Conductor Jerry Junkins has taken over direction of one of the premiere wind ensembles in the United States, the Dallas Wind Symphony, and led it to new heights commemorating its founder Howard Dunn. This program, Crown Imperial, brings us some of the better known symphonic band pieces in the current repertory. Several of these works like the Daugherty paean to one of the world’s natural wonders are receiving their digital recording premieres.
Those who do not consider band music to be serious classical fare better reconsider their preconceptions. Many of the greatest classical composers wrote for this very type of ensemble, including Mozart, Beethoven, Dvorak, and Wagner, to name but a few. Opening with a majestic Festival Intrade by Richard Strauss, this program is an example of what great composers can do for smaller less traditional symphonic ensembles.
The playlist includes:
- Richard Strauss: Festival Intrade: (6:20)
- Gabrieli :Canzon: Primi Toni: (4:01)
- Walton: Crown Imperial: (10:33)
- Tomasi: Procession du Vendredi Saint: (9:33)
- Grainger: County Derry Air: (6:27)
- Wagner: Elsa’s Procession to the Cathedral: (3:45)
- Hindemith: Kammermusik No. 7: (15:20)
- Daugherty: Niagra Falls: (10:07)
This eclectic program covers three centuries of music for wind ensemble and is a great way to hear the evolution of this musical genre. The Dallas Wind Symphony, playing at the very highest level, gets both the proper musical and recording treatment.
The Meyerson Symphony Center in Dallas is a great recording venue and the Keith Johnson forces do it proud.
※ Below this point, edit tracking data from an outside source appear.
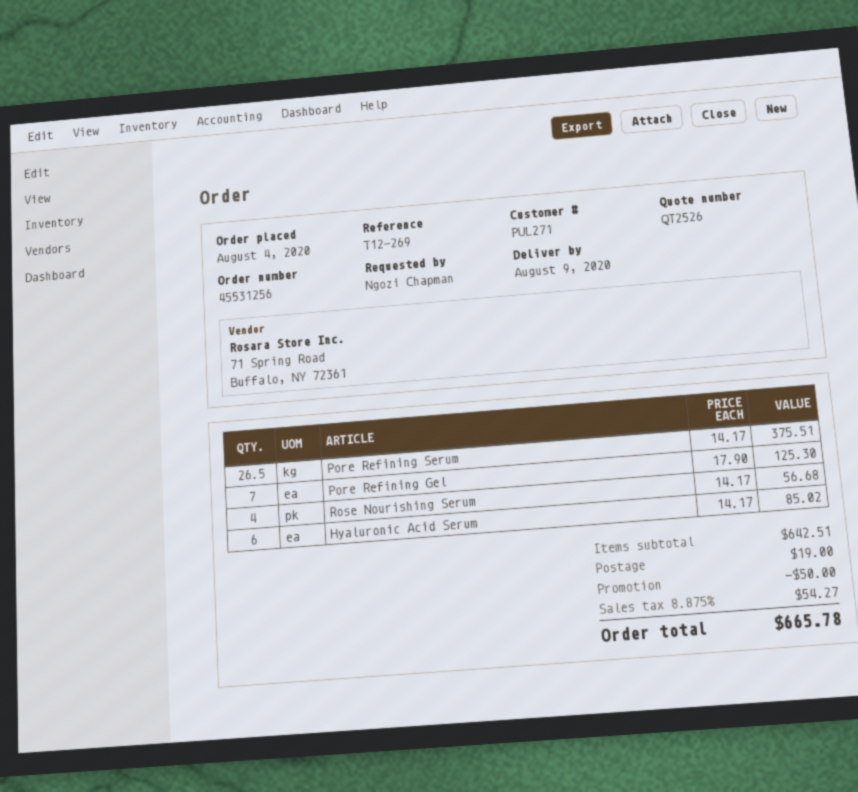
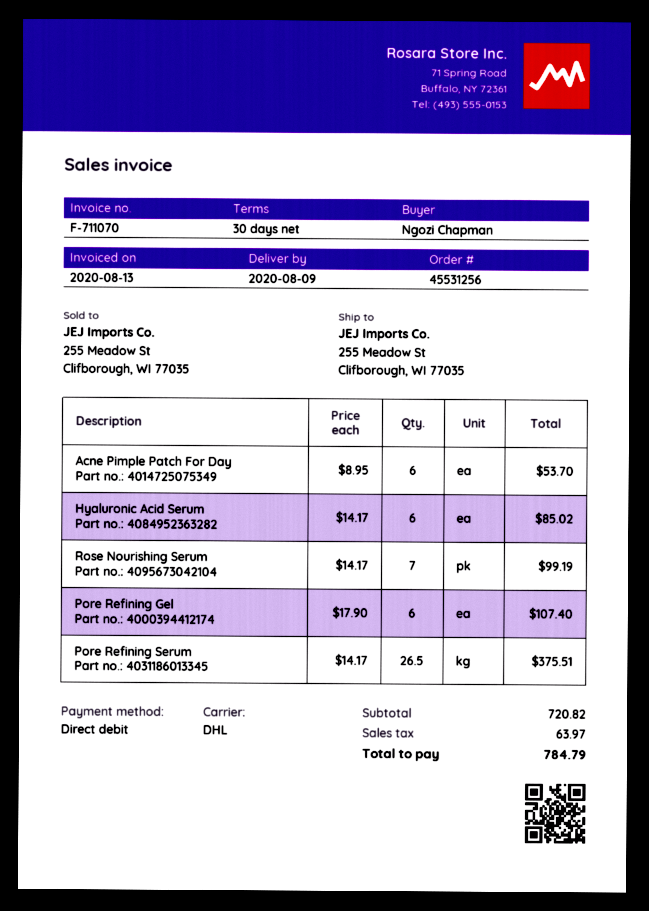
Pore Refining Gel: 7 x 17.90 = 125.30 -> 6 x 17.90 = 107.40
Rose Nourishing Serum: 4 x 14.17 = 56.68 -> 7 x 14.17 = 99.19
Acne Pimple Patch For Day: none -> 6 x 8.95 = 53.70
subtotal: 642.51 -> 720.82
discount: 50.00 -> none
shipping: 19.00 -> none
tax: 54.27 -> 63.97
total: 665.78 -> 784.79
There is a sense of air that wind ensembles must have and it is here to the nth degree. I have simply not heard band recordings any better than this one. The palpable soundstage with nigh perfect balance puts listeners directly in the center of the hall and that is all that one could ask for.
Sorry, cover art only, no liner notes with this one.
The Definitive Word
While the centerpiece of this recording is Walton’s Crown Imperial written for the coronation of King George VI, there is a wealth of music that will thrill listeners, particularly those new to the world of classical band music. Given the state-of-the-art recordings that we now expect from Keith Johnson, this one will give your stereo system a work out and your ears over an hour of musical delight. Hopefully, more of the Reference Recording’s Dallas Wind Symphony programs will get the hi-res makeovers that they so richly deserve.